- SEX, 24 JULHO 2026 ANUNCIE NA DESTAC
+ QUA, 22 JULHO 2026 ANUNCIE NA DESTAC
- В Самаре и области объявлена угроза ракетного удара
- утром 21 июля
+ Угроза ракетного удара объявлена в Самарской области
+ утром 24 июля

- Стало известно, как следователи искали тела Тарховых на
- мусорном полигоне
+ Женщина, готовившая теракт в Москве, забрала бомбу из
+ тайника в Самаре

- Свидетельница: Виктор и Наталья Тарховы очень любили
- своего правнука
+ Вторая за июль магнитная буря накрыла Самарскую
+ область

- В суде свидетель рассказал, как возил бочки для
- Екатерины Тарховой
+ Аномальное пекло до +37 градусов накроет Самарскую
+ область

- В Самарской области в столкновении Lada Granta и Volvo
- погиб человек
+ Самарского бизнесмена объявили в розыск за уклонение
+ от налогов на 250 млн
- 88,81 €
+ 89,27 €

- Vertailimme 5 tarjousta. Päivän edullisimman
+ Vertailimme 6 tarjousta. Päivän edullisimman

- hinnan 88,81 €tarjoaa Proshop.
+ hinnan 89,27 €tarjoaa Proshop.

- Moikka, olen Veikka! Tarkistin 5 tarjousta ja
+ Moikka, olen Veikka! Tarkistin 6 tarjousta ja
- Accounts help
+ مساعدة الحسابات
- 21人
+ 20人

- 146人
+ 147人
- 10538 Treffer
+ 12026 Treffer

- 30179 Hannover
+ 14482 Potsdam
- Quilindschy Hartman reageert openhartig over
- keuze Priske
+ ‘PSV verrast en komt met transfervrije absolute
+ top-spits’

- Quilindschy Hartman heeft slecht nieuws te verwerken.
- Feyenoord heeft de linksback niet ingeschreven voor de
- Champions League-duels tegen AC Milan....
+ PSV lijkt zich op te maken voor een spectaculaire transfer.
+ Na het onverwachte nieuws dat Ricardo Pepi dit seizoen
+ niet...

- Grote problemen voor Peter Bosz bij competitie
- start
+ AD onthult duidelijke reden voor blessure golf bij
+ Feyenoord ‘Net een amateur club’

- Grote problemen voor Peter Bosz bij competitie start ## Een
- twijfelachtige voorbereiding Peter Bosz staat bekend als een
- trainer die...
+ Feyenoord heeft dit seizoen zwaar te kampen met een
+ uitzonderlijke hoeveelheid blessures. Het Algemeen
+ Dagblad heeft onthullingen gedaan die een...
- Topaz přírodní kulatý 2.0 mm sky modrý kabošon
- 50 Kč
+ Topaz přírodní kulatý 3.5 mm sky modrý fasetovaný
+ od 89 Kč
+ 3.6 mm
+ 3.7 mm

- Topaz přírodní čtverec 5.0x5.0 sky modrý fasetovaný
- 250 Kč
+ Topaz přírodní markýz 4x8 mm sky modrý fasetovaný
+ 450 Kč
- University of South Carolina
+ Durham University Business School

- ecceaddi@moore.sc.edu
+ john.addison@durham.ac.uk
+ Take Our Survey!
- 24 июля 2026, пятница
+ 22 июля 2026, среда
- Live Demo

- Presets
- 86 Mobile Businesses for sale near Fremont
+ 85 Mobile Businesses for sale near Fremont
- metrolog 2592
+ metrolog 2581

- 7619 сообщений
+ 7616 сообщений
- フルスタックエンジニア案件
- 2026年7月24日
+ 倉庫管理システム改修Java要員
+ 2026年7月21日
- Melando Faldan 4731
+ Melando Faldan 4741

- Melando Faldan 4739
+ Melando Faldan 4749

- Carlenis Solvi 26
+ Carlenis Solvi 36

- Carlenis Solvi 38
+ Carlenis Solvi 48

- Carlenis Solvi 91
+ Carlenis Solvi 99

========================================

HOW TO COMPLETE THIS TASK:
Your answer should be a single number: how many lines in the data above include "Самарской"?

EXERCISE RESPONSE:
2